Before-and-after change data
++++++
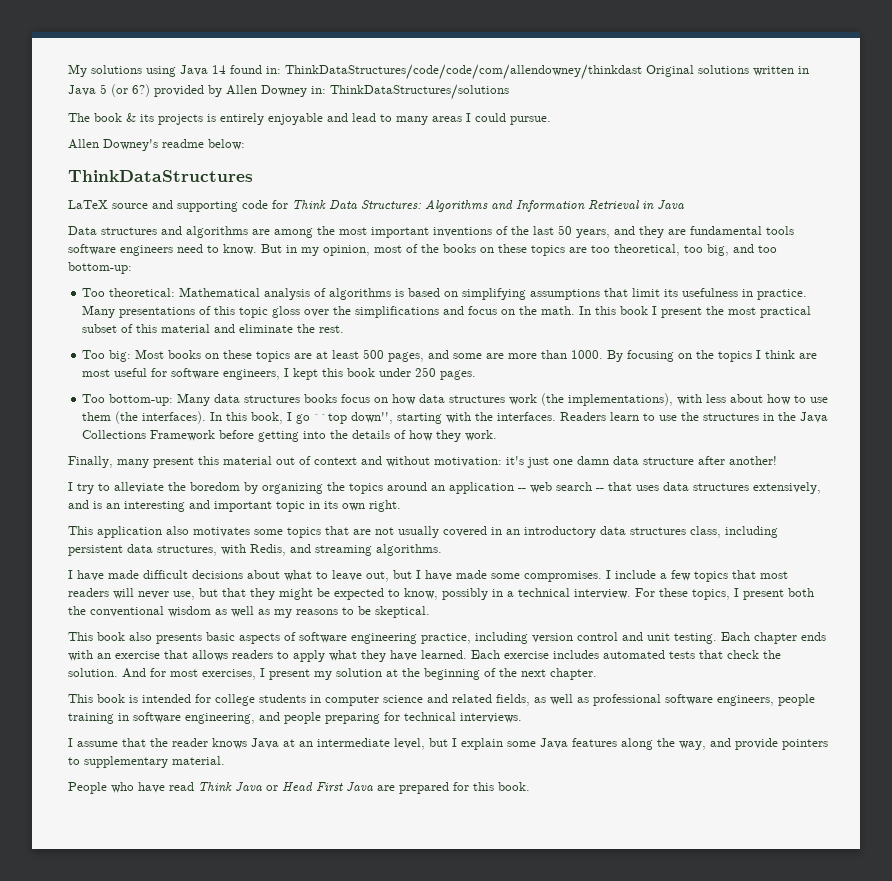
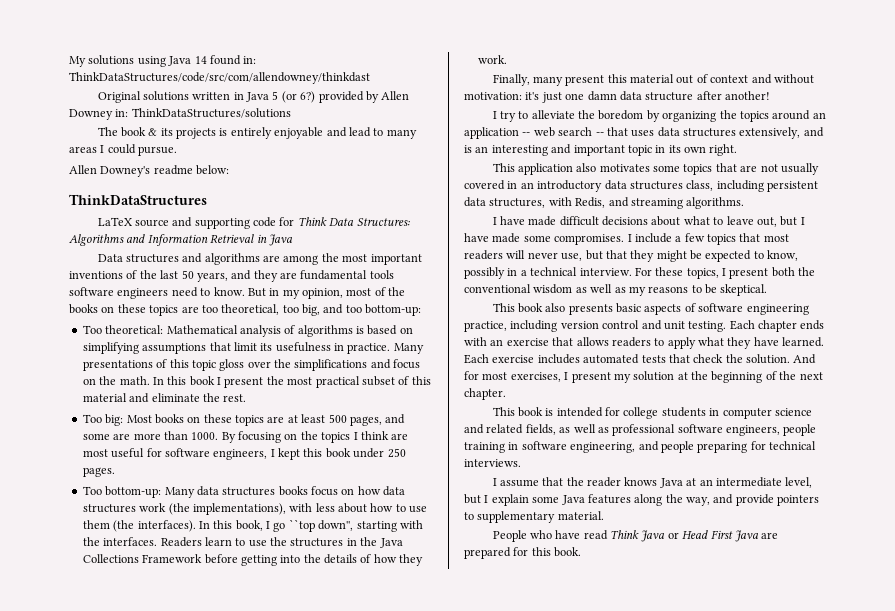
[285,64,642,80] ThinkDataStructures/code/code/com/allendowney/thinkdast -> [69,72,370,84] ThinkDataStructures/code/src/com/allendowney/thinkdast //

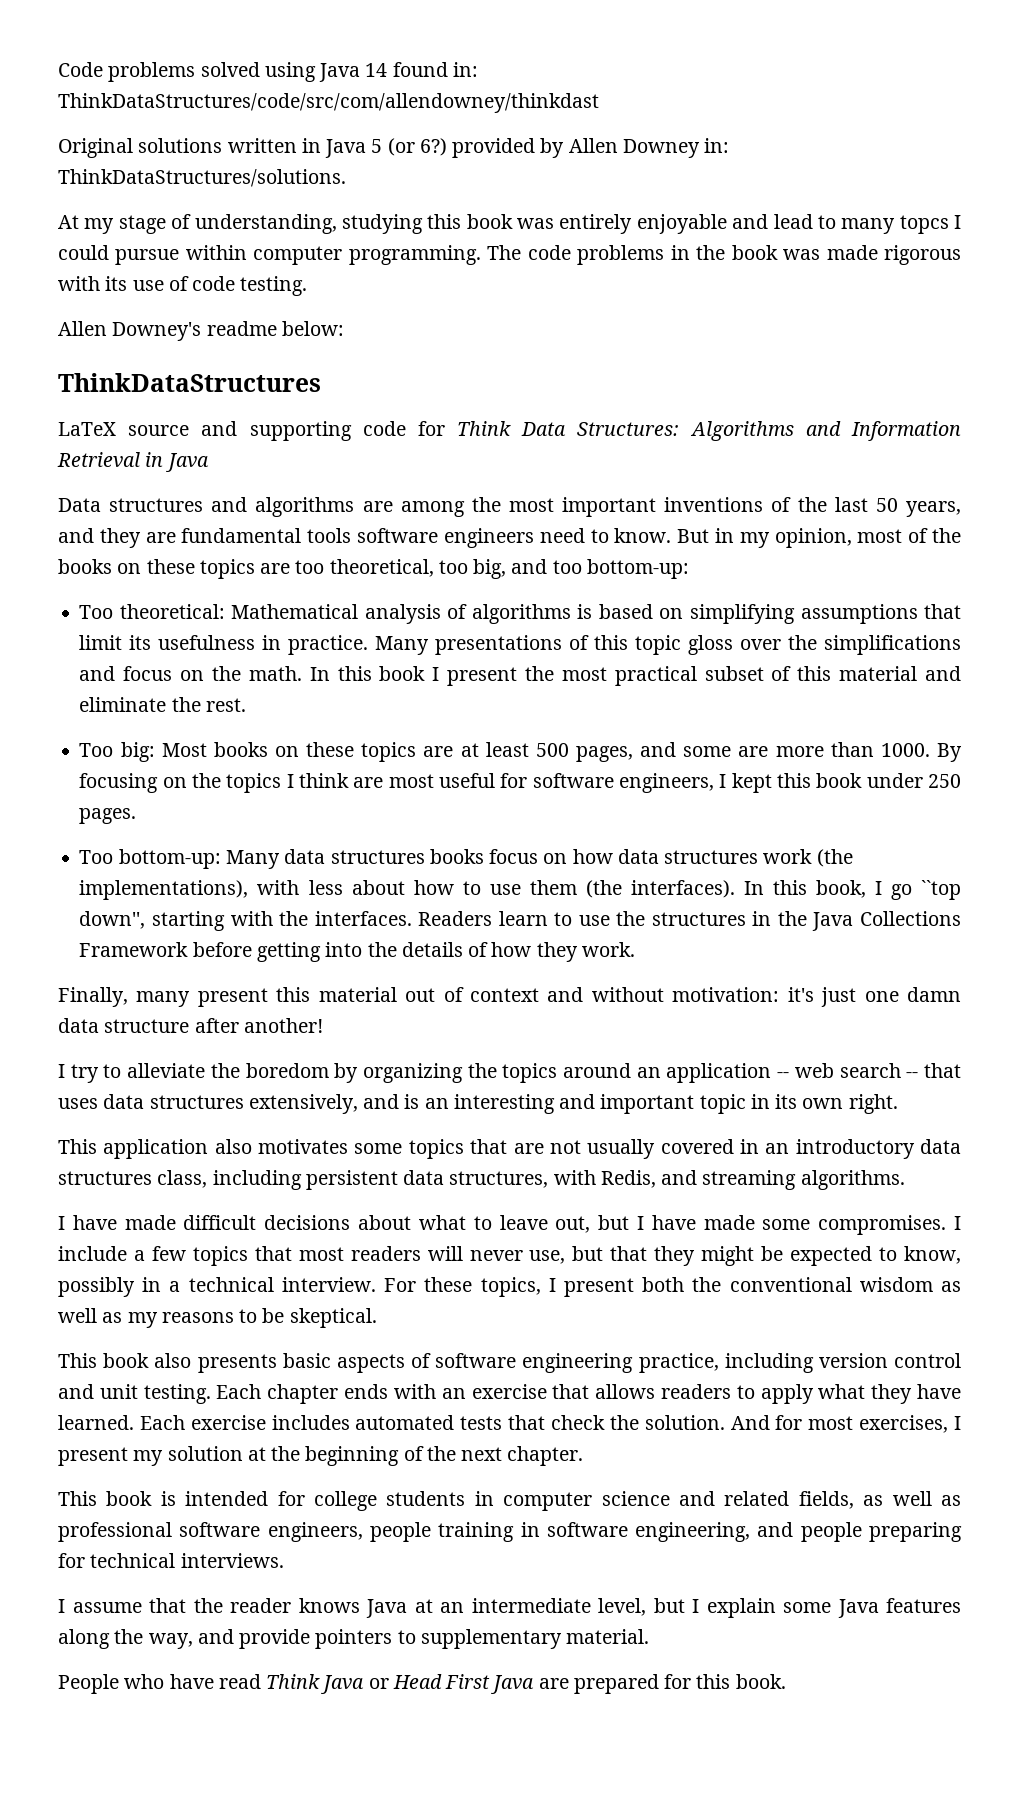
[69,55,135,67] My solutions -> [58,62,260,82] Code problems solved
[131,108,291,118] [97,127,228,139] ThinkDataStructures/solutions // The book & its projects is -> [58,169,346,187] [58,214,554,234] ThinkDataStructures/solutions. // At my stage of understanding, studying this book was
[69,146,97,153] areas -> [899,215,949,234] topcs
[138,146,178,156] pursue. -> [115,245,961,265] [58,276,308,296] pursue within computer programming. The code problems in the book was made rigorous with its use of code testing.

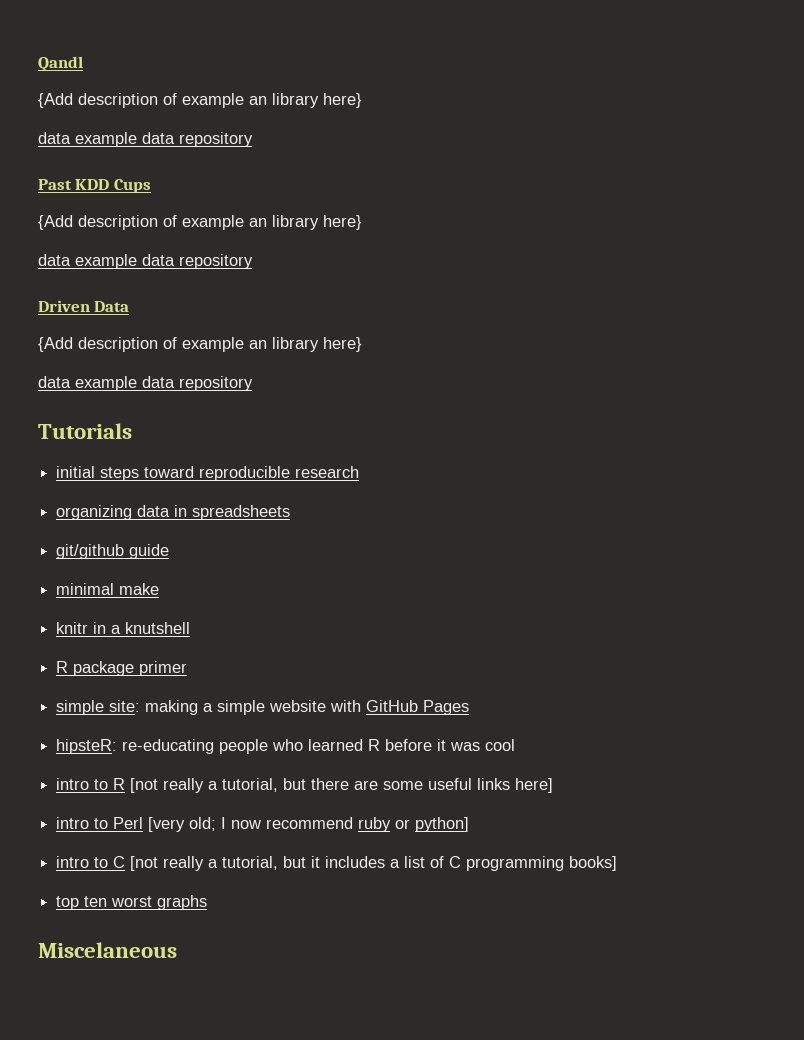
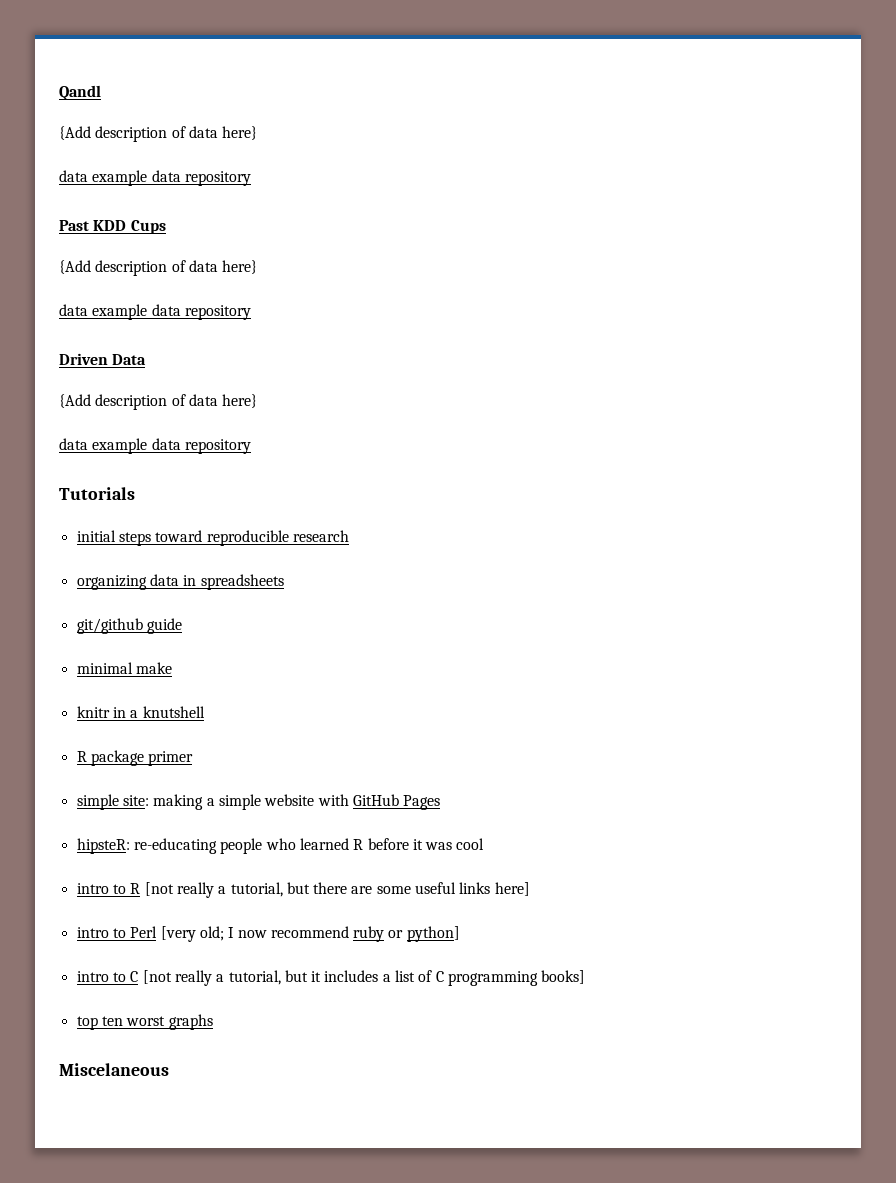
[182,93,319,108] example an library -> [188,126,218,138] data
[182,215,319,230] example an library -> [188,260,218,272] data
[182,337,319,352] example an library -> [188,394,218,406] data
++++++
= TO DO =
Exact copies of the entries above are needed, with every picture removed.

= OUTPUT FOR THIS TASK =
[285,64,642,80] ThinkDataStructures/code/code/com/allendowney/thinkdast -> [69,72,370,84] ThinkDataStructures/code/src/com/allendowney/thinkdast //

[69,55,135,67] My solutions -> [58,62,260,82] Code problems solved
[131,108,291,118] [97,127,228,139] ThinkDataStructures/solutions // The book & its projects is -> [58,169,346,187] [58,214,554,234] ThinkDataStructures/solutions. // At my stage of understanding, studying this book was
[69,146,97,153] areas -> [899,215,949,234] topcs
[138,146,178,156] pursue. -> [115,245,961,265] [58,276,308,296] pursue within computer programming. The code problems in the book was made rigorous with its use of code testing.

[182,93,319,108] example an library -> [188,126,218,138] data
[182,215,319,230] example an library -> [188,260,218,272] data
[182,337,319,352] example an library -> [188,394,218,406] data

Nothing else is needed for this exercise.